● **WHAT YOU SHOULD DO**: Copy each line of the data below in which the word "macOnalO" can be found.

● **SOURCE INFORMATION**:
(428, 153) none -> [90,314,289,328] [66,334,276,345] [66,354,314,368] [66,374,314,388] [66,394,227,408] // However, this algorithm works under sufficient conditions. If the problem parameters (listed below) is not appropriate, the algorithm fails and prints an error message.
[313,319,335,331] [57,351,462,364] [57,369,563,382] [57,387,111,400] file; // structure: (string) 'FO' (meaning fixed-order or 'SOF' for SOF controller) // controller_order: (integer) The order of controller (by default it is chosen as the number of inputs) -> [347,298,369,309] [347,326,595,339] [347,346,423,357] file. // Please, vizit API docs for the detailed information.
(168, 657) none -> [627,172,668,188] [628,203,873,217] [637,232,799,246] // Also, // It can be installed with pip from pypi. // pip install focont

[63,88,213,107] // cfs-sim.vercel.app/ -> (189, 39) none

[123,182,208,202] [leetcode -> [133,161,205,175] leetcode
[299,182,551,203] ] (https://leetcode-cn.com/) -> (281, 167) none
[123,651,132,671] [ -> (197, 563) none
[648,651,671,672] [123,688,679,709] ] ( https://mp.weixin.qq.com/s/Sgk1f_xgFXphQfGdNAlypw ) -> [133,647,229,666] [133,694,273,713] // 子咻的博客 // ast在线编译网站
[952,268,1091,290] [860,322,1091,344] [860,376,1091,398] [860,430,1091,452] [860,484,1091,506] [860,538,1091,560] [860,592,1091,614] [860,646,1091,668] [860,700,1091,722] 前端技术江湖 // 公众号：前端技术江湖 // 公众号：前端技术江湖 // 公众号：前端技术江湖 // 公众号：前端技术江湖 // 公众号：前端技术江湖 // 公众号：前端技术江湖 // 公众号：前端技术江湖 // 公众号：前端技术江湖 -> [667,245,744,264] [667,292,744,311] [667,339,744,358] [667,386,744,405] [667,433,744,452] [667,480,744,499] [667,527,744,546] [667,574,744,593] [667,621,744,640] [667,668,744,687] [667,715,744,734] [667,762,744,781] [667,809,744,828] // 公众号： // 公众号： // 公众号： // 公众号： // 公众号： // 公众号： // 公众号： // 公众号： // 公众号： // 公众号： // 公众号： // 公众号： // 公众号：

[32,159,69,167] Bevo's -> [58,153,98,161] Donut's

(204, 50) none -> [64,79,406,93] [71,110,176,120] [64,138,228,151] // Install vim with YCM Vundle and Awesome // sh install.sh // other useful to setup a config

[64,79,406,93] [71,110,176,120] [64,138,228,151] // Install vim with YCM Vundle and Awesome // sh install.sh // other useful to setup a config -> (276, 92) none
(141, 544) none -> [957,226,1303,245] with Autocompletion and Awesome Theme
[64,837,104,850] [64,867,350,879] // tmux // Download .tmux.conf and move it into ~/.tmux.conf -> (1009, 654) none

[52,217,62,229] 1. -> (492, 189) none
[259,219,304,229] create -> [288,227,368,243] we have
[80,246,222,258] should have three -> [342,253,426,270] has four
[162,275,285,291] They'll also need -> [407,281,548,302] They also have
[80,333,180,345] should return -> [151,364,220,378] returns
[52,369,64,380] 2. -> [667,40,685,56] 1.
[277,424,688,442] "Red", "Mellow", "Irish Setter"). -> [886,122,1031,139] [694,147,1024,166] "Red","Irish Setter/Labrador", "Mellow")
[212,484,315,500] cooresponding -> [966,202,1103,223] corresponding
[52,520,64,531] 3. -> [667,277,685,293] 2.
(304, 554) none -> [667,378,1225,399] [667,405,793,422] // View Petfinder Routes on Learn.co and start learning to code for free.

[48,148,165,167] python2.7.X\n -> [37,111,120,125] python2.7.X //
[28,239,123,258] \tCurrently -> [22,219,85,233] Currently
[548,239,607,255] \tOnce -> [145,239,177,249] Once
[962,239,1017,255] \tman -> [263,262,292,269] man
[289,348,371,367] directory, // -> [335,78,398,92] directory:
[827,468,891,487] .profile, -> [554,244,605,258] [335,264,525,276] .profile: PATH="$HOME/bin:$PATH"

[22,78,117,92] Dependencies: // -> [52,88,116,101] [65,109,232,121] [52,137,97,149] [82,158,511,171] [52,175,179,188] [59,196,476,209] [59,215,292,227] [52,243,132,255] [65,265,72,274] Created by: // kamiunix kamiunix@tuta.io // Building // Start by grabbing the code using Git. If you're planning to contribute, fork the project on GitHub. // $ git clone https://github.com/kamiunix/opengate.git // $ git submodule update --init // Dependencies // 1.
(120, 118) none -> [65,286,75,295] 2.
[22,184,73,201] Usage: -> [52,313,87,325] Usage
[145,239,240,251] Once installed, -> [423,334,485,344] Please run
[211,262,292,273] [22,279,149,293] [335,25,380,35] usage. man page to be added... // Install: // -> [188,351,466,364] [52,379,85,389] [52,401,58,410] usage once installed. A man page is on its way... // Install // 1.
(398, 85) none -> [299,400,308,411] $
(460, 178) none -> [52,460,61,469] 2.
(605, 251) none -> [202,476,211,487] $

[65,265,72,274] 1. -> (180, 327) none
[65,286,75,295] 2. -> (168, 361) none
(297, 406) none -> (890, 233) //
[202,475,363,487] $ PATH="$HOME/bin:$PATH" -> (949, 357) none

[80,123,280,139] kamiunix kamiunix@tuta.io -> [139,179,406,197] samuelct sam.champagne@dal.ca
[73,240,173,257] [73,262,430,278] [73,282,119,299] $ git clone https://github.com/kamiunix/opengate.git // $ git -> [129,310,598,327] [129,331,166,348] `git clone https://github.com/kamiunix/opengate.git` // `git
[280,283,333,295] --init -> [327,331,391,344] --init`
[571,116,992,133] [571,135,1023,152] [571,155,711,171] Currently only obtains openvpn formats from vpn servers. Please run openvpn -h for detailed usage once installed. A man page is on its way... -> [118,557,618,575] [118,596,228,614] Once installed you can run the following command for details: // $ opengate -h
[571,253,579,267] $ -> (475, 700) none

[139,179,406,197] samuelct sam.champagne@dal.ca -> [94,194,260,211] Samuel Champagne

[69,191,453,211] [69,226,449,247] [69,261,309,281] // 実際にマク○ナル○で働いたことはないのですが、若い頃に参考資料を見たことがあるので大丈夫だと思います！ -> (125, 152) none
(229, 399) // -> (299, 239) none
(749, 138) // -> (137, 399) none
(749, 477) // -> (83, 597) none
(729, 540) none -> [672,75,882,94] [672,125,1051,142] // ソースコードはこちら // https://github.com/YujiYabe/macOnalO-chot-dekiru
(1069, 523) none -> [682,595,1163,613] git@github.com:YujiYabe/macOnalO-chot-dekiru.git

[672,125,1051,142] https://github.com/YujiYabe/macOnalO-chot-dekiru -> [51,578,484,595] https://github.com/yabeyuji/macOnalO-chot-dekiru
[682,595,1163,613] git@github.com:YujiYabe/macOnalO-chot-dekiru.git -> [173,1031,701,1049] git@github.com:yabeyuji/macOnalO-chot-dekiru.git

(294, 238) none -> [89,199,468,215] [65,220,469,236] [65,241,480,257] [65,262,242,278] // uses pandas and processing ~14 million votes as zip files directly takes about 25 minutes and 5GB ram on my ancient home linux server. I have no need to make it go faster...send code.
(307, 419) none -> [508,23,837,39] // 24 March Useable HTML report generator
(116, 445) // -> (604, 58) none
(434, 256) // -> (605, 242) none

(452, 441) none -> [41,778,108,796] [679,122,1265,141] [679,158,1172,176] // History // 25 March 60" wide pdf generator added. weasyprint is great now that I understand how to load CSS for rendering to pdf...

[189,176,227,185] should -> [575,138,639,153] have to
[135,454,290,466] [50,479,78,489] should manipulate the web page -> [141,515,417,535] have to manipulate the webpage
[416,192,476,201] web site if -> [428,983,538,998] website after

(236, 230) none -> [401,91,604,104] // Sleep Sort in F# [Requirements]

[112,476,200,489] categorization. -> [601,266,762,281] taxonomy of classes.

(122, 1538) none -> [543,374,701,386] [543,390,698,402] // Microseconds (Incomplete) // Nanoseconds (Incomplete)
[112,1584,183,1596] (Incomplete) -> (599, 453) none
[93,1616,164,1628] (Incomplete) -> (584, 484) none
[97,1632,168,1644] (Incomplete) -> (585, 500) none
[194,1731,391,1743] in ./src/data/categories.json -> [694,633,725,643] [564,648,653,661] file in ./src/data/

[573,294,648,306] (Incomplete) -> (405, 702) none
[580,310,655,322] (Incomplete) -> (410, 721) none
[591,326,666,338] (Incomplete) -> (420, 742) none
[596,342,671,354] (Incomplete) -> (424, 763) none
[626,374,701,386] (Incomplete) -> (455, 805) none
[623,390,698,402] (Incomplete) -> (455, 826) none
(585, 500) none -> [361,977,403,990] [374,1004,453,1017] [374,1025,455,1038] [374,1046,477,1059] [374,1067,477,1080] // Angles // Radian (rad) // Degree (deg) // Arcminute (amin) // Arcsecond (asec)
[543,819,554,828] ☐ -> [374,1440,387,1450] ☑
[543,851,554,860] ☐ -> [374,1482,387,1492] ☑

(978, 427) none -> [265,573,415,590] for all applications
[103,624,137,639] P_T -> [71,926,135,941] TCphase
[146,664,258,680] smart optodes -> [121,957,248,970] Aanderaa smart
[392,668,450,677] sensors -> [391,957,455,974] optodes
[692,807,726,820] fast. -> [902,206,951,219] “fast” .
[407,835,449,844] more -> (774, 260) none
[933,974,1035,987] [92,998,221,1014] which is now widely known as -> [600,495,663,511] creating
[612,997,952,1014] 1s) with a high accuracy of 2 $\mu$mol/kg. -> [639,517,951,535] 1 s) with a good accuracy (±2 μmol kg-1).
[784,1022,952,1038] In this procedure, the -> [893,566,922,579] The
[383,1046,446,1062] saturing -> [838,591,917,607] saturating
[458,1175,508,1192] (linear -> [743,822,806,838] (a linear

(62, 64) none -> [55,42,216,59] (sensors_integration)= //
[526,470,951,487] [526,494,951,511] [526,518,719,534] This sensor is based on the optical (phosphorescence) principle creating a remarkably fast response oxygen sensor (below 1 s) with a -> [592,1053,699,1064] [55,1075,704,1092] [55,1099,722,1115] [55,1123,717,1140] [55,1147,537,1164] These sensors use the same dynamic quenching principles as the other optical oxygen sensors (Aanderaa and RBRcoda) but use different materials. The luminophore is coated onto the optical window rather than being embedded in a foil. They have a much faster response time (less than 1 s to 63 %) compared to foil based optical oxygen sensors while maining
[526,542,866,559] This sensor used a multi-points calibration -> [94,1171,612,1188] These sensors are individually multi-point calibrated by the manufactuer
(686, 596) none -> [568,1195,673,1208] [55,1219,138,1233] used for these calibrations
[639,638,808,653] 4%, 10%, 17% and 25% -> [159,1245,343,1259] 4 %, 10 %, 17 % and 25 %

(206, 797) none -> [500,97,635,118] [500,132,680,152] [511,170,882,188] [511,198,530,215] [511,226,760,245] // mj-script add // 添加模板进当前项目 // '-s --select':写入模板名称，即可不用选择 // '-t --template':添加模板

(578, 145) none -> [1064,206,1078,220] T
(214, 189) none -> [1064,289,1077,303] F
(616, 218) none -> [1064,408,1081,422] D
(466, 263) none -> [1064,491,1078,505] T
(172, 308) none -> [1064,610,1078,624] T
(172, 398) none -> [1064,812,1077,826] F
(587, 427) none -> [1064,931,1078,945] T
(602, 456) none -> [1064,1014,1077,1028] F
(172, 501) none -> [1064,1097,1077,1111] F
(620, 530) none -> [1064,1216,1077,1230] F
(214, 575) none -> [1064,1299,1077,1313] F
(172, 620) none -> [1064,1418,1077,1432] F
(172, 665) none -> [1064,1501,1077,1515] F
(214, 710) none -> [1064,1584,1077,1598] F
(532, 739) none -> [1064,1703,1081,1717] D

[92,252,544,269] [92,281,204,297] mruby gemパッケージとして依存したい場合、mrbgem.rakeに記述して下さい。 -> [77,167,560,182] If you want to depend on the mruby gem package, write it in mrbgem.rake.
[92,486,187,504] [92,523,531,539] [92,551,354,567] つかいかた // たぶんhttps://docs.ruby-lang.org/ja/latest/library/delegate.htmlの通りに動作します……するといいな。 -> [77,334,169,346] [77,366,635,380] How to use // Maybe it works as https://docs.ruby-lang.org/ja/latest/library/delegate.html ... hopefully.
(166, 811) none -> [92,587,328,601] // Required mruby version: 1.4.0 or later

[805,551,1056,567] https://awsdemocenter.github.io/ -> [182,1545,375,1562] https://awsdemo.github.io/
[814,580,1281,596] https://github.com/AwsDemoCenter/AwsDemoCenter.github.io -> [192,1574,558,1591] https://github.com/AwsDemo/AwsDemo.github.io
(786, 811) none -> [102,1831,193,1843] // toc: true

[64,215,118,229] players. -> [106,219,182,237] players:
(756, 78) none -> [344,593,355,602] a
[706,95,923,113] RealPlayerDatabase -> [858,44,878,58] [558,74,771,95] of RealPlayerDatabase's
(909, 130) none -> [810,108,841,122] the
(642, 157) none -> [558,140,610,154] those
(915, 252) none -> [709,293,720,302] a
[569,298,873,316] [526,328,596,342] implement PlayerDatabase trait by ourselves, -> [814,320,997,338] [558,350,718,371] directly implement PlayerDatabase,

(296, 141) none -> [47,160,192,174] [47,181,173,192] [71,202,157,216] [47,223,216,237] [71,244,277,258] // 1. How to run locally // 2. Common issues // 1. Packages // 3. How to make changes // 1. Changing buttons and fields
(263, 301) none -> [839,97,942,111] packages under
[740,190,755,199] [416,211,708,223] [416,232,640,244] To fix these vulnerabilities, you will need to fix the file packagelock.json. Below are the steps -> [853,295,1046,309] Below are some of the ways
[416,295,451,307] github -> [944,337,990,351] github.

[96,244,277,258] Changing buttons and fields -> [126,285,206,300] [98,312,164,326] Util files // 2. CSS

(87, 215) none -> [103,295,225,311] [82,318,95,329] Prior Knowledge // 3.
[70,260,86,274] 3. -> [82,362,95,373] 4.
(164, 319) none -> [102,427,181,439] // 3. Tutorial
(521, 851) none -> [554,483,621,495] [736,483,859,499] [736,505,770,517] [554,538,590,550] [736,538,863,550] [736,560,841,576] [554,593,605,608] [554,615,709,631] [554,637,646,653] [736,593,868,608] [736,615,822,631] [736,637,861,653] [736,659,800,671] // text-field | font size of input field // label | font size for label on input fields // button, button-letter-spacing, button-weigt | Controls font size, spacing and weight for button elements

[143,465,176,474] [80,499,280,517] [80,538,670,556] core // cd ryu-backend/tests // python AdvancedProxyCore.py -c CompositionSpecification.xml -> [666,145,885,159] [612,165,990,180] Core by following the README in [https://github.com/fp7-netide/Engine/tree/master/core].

● **SOLUTION BELOW**:
(729, 540) none -> [672,75,882,94] [672,125,1051,142] // ソースコードはこちら // https://github.com/YujiYabe/macOnalO-chot-dekiru
(1069, 523) none -> [682,595,1163,613] git@github.com:YujiYabe/macOnalO-chot-dekiru.git
[672,125,1051,142] https://github.com/YujiYabe/macOnalO-chot-dekiru -> [51,578,484,595] https://github.com/yabeyuji/macOnalO-chot-dekiru
[682,595,1163,613] git@github.com:YujiYabe/macOnalO-chot-dekiru.git -> [173,1031,701,1049] git@github.com:yabeyuji/macOnalO-chot-dekiru.git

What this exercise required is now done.